Although his message had spread around the world, Seymour's congregation on Azusa Street had shrunk to a small, local, Black American church by 1914. He continued as pastor for the rest of his life. On September 28, 1922, Seymour suffered two heart attacks and died in his wife's arms. He was buried in Evergreen Cemetery in East Los Angeles, near influential Pentecostal preacher Francisco Olazábal. Jennie Seymour died on July 2, 1936, and was buried next to her husband.

==Legacy and influence==

Under Seymour's leadership, the Azusa Street Mission sent evangelists throughout the United States, spreading the Pentecostal message from Los Angeles all over the United States and resulting in many missions that modeled themselves after Azusa. By 1914, Pentecostalism had spread to almost every major U.S. city. All major American Pentecostal denominations can trace their origins to Azusa Street, including the Assemblies of God, the Church of God in Christ,the Pentecostal Assemblies of the World, the United Pentecostal Church, and the Pentecostal Holiness Church.

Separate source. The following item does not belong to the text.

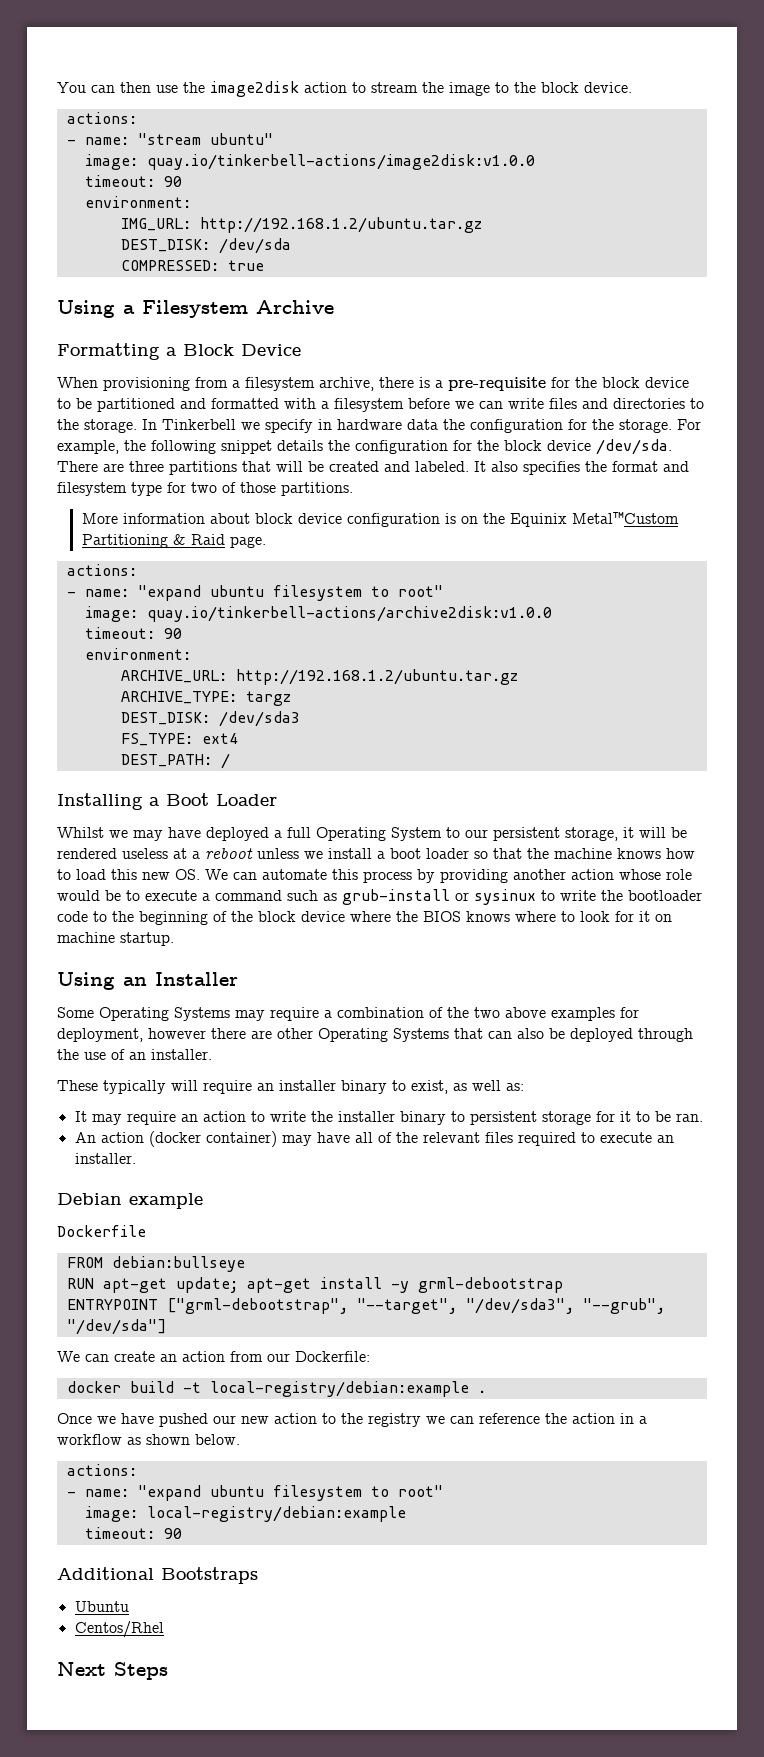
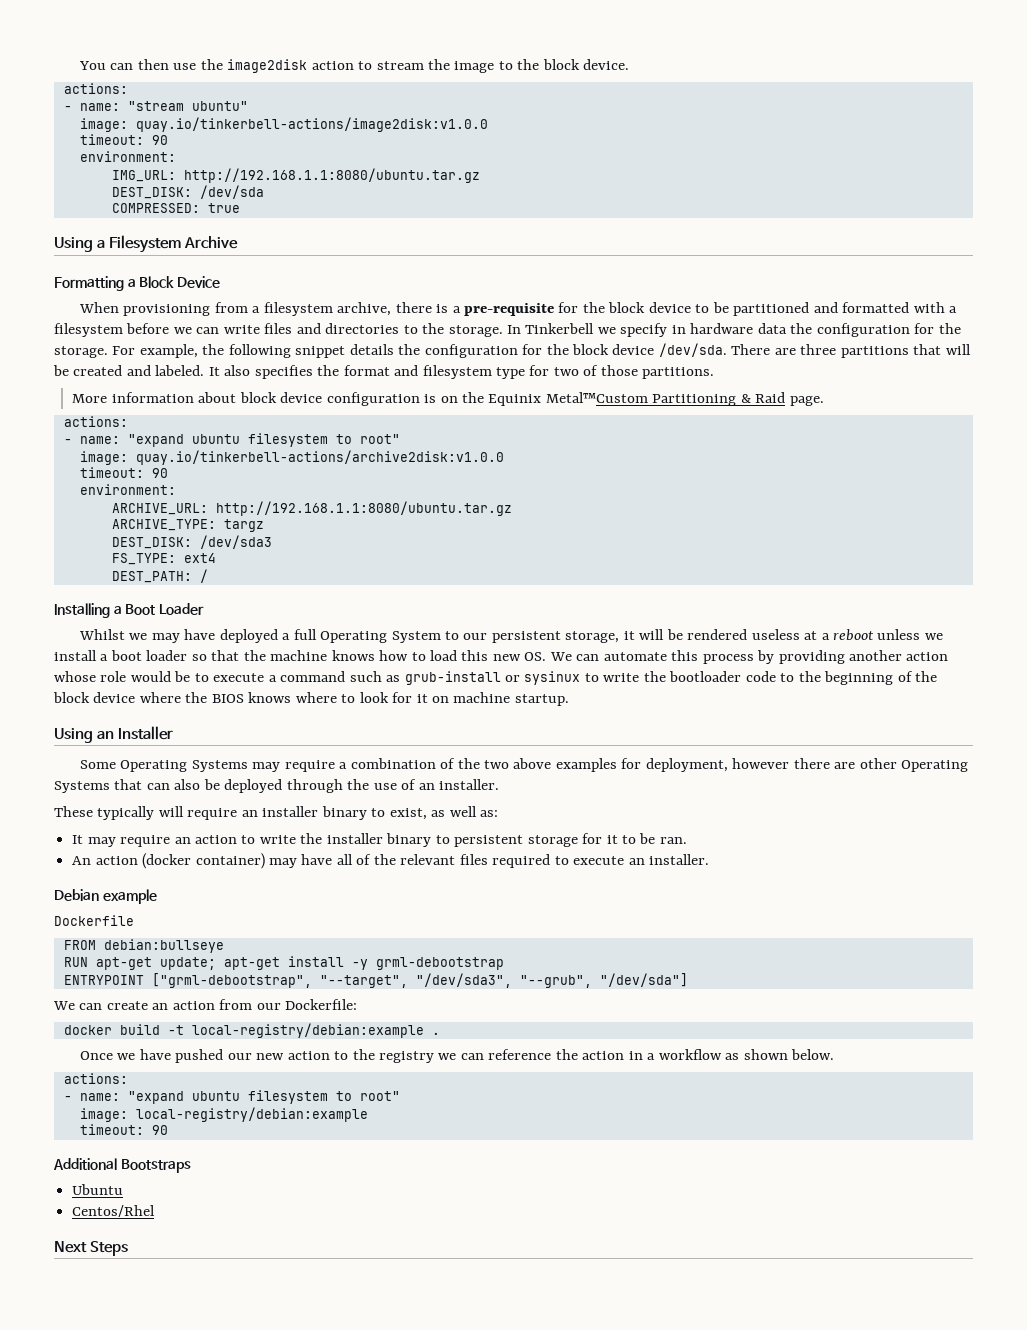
[199,217,482,233] http://192.168.1.2/ubuntu.tar.gz -> [183,168,480,183] http://192.168.1.1:8080/ubuntu.tar.gz
[235,669,518,685] http://192.168.1.2/ubuntu.tar.gz -> [215,501,512,516] http://192.168.1.1:8080/ubuntu.tar.gz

The mission's doctrines quickly went around the world, with many of the missionaries spreading the new message having themselves been at the Azusa Street revival. By 1907, missionaries from Azusa Street had reached Mexico, Canada, Western Europe, the Middle East, West Africa, and parts of Asia. In 2006, estimates of worldwide Pentecostal membership range from 9 million to 20 million.